“I don’t remember any of what I’m about to tell you.” That jolting line begins Su Meck’s 2014 memoir, I Forgot to Remember. Meck suffered a rare case of complete retrograde amnesia, known as “Hollywood amnesia” because it occurs more in movies than in real life. She has absolutely no memories between her birth in 1965 and May 22, 1988. On that day she was playing with her son in their kitchen when a ceiling fan fell on her head.
Much of the book’s early section is reconstructed from hospital medical records. Having entered with partial paralysis, horrible headaches, and extremely limited vocabulary, Meck improved enough that doctors released her within three weeks, recording that her long-term memory “seems fairly unaffected.” Meck expresses outrage at her treatment, in her typically sarcastic, slang-filled style: “I was the goddamned valedictorian of head injury patients!” How could doctors have overlooked her total amnesia?

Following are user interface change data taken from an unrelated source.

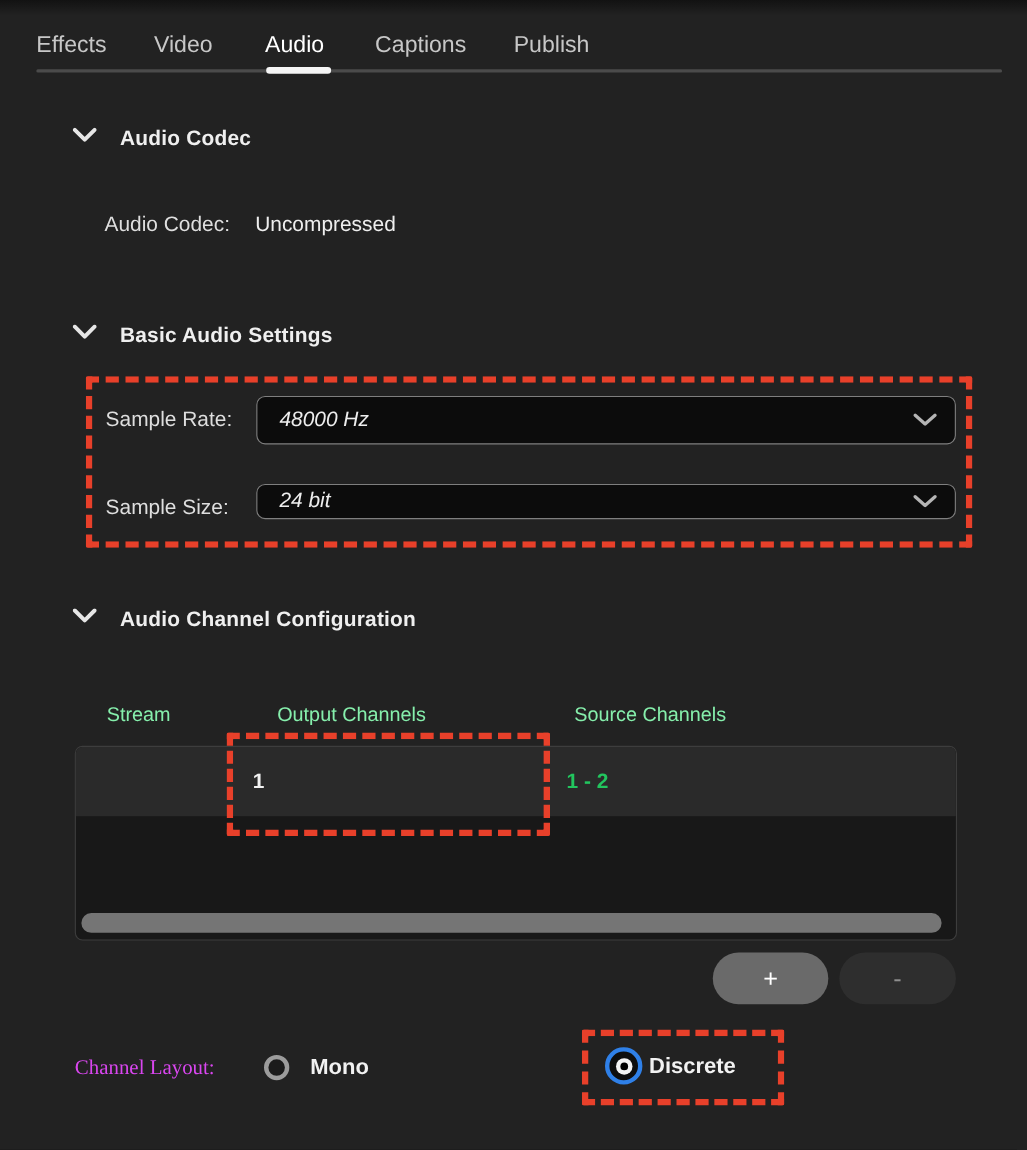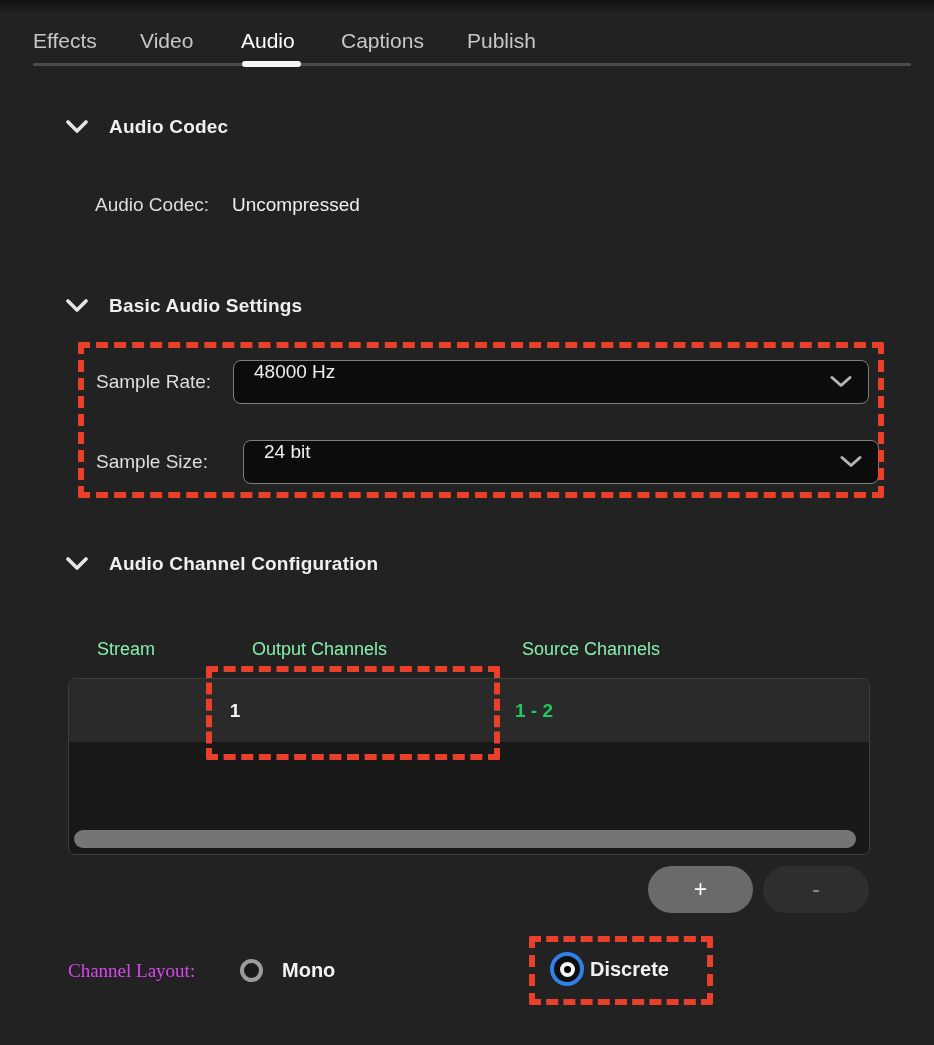--- a/index.html
+++ b/index.html
@@ -19,7 +19,7 @@
   .tab-indicator{position:absolute;top:61px;left:242px;width:59px;height:6px;background:#f5f5f5;border-radius:3px;}
 
   
-  .sec-header{position:absolute;display:flex;align-items:center;gap:21px;cursor:pointer;}
+  .sec-header{position:absolute;display:flex;gap:21px;cursor:pointer;}
   .sec-title{font-size:19px;font-weight:700;color:#efefef;letter-spacing:.2px;}
   .chev{display:inline-flex;}
 

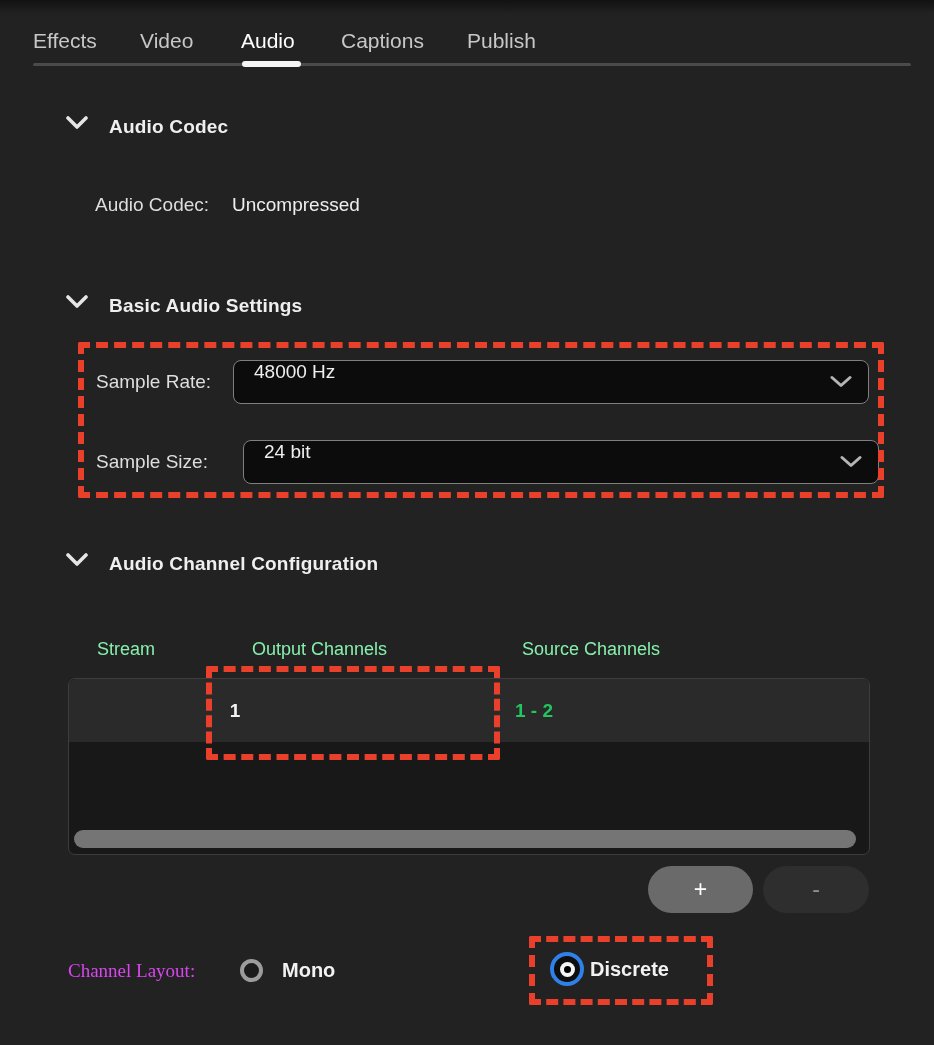--- a/index.html
+++ b/index.html
@@ -29,7 +29,7 @@
 
   
   .dropdown{position:absolute;box-sizing:border-box;background:#0c0c0c;border:1.5px solid #7f7f7f;
-    border-radius:8px;display:flex;cursor:pointer;}
+    border-radius:8px;display:flex;align-items:center;cursor:pointer;font-style:italic;}
   .dd-text{font-size:19px;color:#eeeeee;padding-left:20px;flex:1;text-align:left;}
   .dd-chev{position:absolute;right:16px;top:50%;transform:translateY(-50%);display:inline-flex;}
 

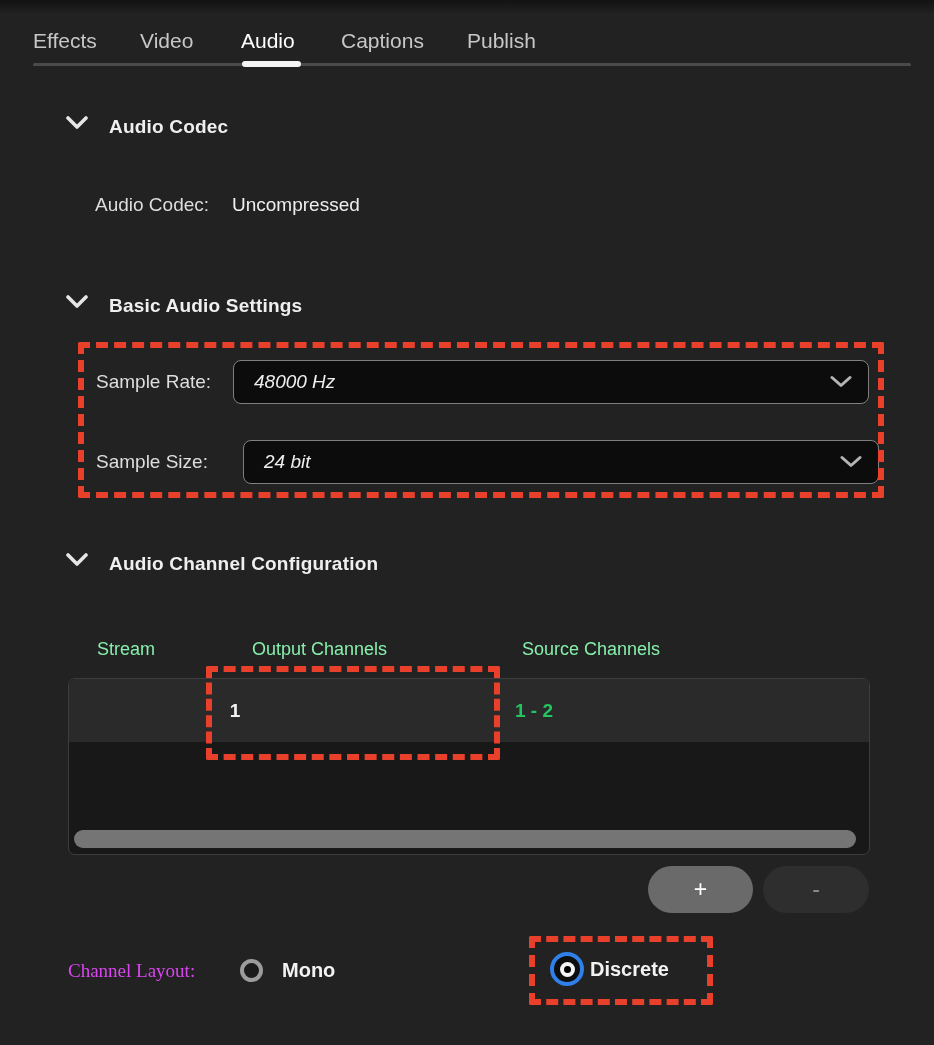--- a/index.html
+++ b/index.html
@@ -114,7 +114,7 @@
   </div>
 
   <span class="flabel" style="left:96px;top:451px">Sample Size:</span>
-  <div class="dropdown" style="left:243px;top:440px;width:636px;height:44px">
+  <div class="dropdown" style="left:233px;top:440px;width:636px;height:32px">
     <span class="dd-text">24 bit</span>
     <span class="dd-chev">
       <svg width="22" height="13" viewBox="0 0 22 13">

The accident created such a rupture in Meck’s identity that she refers to having lived two lives. Her techie husband, Jim, calls her “Su 2.0.” And, indeed, her personality seems to have undergone fundamental change: before, she was a rebel—a pot-smoking college dropout, married at 19; after, she was clean-living and compliant. Returned to a childhood state, she had to relearn everything. Mostly she watched others to see how she should behave. She became a pro at acting normally. Yet every few days “lightning strikes” left her unconscious on the floor. Her children had to take care of her as well as themselves.
It’s an unsettling book; perhaps the most disturbing element is Meck’s marriage to Jim. Clueless about finances and unsuspicious about Jim’s months-long work trips, Su was flabbergasted to learn he’d blown most of their money on strip clubs and affairs. He also has “sleep drunkenness,” which causes him to shout and hit people in his sleep. It seems something of a miracle that they’ve been married 30 years—and that Jim didn’t object to this memoir’s frank portrayal of his mistakes.
Meck rebuilt her confidence by taking classes at Montgomery College. After two decades of concealing the accident, trying desperately to be like everyone else, she found freedom in telling her story. She was approached by a Washington Post reporter (coauthor Daniel de Visé), and her experience became front-page news in 2011. Now a Smith College student, she continues sharing her life story to raise awareness of traumatic brain injury.
Solving the Riddle
October 17, 2002: David Stuart Maclean suddenly “wakes up” at a train station in India. He isn’t carrying a passport; he has no idea who he is or why he’s there. Station staff presume he is just another hippie westerner on drugs, or mentally ill.
Well, he was both—though not precisely. The Answer to the Riddle Is Me (2014) is Maclean’s quirky account of his temporary amnesia, triggered by anti-malarial drug Lariam. He’d been in India on a Fulbright fellowship, studying languages and planning an experimental novel. Like Meck, he had to rebuild his entire identity, learning that he perhaps hadn’t been the most pleasant person: a flippant, deadbeat joker, the kind of person who attended Halloween parties dressed only in saran wrap and aluminum foil. (“You’ve always been unique,” his father said diplomatically. His mother was blunter: “My son, the equal-opportunity jackass.”)
In other words, no one really took Maclean seriously. Yet that meant he could start from scratch, with no one expecting too much of him. Still, his kooky sense of humor is evident here, as in the unexpectedly hilarious scenes in an Indian mental hospital, where he hallucinates that Jim Henson is God and believes repeatedly cursing lentil pancakes—“F—k masala dosa”—will crack the riddle of existence. Bouncing back and forth between India, his family home in Ohio, college in New Mexico, and friends’ and girlfriends’ places in North Carolina and Goa, the memoir depicts, in astonishingly fresh language, a mosaic life as it starts to make sense. He also interweaves the fascinating history of malaria treatment, in sections echoing another great medical-mystery memoir, Susannah Cahalan’s Brain on Fire.
S.J. Watson’s Before I Go to Sleep (2011) is a taut literary thriller about a woman who lost her memory in a car accident 20 years ago. Now, for Christine, each day is like starting over. Like the protagonist in the movie Memento, she must write every fact down before it disappears; like the heroine in Gone Girl, she doesn’t know if she can trust the most important person in her life: her own husband. A film version, due later this year, stars Nicole Kidman and Colin Firth.
Then there’s Jennie Shortridge’s novel, Love Water Memory (2013), in which a 39-year-old woman wakes up in San Francisco Bay, unaware of who she is or how she got there. It sounds deliciously like The Bourne Identity. Hollywood sure loves a memorable tale.